Last year after the city of Brownsville pulled staff off the proposed “via Americas” downtown riverfront project over what it characterized as shortcomings in the developer’s financing plan, Cameron County stepped in to try to keep the project alive.
Several months later, legislation authored by state Sen. Eddie Lucio Jr. D-Brownsville, that would allow state Hotel Occupancy Tax (HOT) revenue to be diverted in a way that addresses the alleged shortcoming passed out of the Senate in regular session. In response to a request from the county, the city had thrown its support behind the bill, with Brownsville City Manager Noel Bernal even testifying in favor of it during a Senate committee hearing.
A vote on the House version of the bill was derailed, however, when Democrats strategically departed the chamber to deprive Gov. Greg Abbott of a vote on his controversial voting bill during the regular session.
“Unfortunately our bill along with many, many other ones was left hanging as a result of that lack of quorum at the end of the session,” Cameron County Judge Eddie Trevino Jr. said. “We were hoping that the governor would include economic development in either one of the two sessions. So far it hasn’t happened.”

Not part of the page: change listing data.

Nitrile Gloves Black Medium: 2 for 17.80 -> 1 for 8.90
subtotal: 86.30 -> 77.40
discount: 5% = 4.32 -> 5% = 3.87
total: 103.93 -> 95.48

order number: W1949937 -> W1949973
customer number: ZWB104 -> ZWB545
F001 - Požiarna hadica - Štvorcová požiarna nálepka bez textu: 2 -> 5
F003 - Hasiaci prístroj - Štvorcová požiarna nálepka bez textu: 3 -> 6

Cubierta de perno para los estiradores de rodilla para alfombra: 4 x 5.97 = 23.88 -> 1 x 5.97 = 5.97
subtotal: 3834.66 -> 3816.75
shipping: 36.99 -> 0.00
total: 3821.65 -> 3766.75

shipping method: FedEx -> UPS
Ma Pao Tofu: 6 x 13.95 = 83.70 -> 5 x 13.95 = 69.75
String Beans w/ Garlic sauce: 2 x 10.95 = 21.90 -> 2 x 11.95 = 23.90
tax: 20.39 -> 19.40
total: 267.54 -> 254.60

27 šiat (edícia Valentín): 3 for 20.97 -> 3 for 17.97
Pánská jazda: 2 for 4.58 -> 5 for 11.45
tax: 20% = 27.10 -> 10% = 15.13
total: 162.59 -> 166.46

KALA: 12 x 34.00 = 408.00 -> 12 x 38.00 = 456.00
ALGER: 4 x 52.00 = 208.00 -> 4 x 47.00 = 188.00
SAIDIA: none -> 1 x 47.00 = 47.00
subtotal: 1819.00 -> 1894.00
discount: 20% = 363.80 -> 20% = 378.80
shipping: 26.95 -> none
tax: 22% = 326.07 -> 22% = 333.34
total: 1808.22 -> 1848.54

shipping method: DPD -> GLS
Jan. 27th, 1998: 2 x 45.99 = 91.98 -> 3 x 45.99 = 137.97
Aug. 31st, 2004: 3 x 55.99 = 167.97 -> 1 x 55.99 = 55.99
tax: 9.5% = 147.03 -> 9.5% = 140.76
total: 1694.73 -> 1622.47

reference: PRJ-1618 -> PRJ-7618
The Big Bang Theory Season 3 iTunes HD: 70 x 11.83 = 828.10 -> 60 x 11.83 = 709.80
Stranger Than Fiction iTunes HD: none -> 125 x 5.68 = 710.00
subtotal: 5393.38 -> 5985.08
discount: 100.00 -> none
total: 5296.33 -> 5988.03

If the bill doesn’t make into special session it won’t be up for a vote again until the next regular session, he said. The legislation would allow a percentage of the state’s portion of the HOT revenue to go into a Tax Increment Reinvestment Zone (TIRZ) that would be set up to reimburse the developer for massive investments in public infrastructure as part of via Americas, a mixed-use development that would include retail shops, restaurants, office space and an hotel in addition to the Kris Kristofferson Cultural & Entertainment District.
In a June 2020 letter from Bernal to LandGrant Development, the California-based firm behind the proposed development, Bernal listed the lack of access to the state’s HOT revenue as one reason the city was pulling back from its involvement with the project, known officially as the Riverfront and Railyard Redevelopment Program and Project.
Bernal said nothing has changed in terms of the HOT revenue and that until the legislation freeing it up passes, the project won’t be viable. Meanwhile, creating the TIRZ should be the purview of the county, not the city, though the city is willing to be part of it once established, he said.
“That’s the part I want to be clear, that we are supportive of working together on that bill, but it still would need to take the county implementing that TIRZ that we would then opt to participate in,” Bernal said.
Trevino said the HOT revenue has to be part of the financing mechanism for via Americas to proceed and that Lucio’s legislation and its companion bill in the House “was a way to get it done.”
“We’re hopeful that the city will continue to be supportive of it going forward and we can get the legislation approved and passed, whether in this special session or in future specials sessions, and if not we’ll have to wait until the next regular session in 2023.”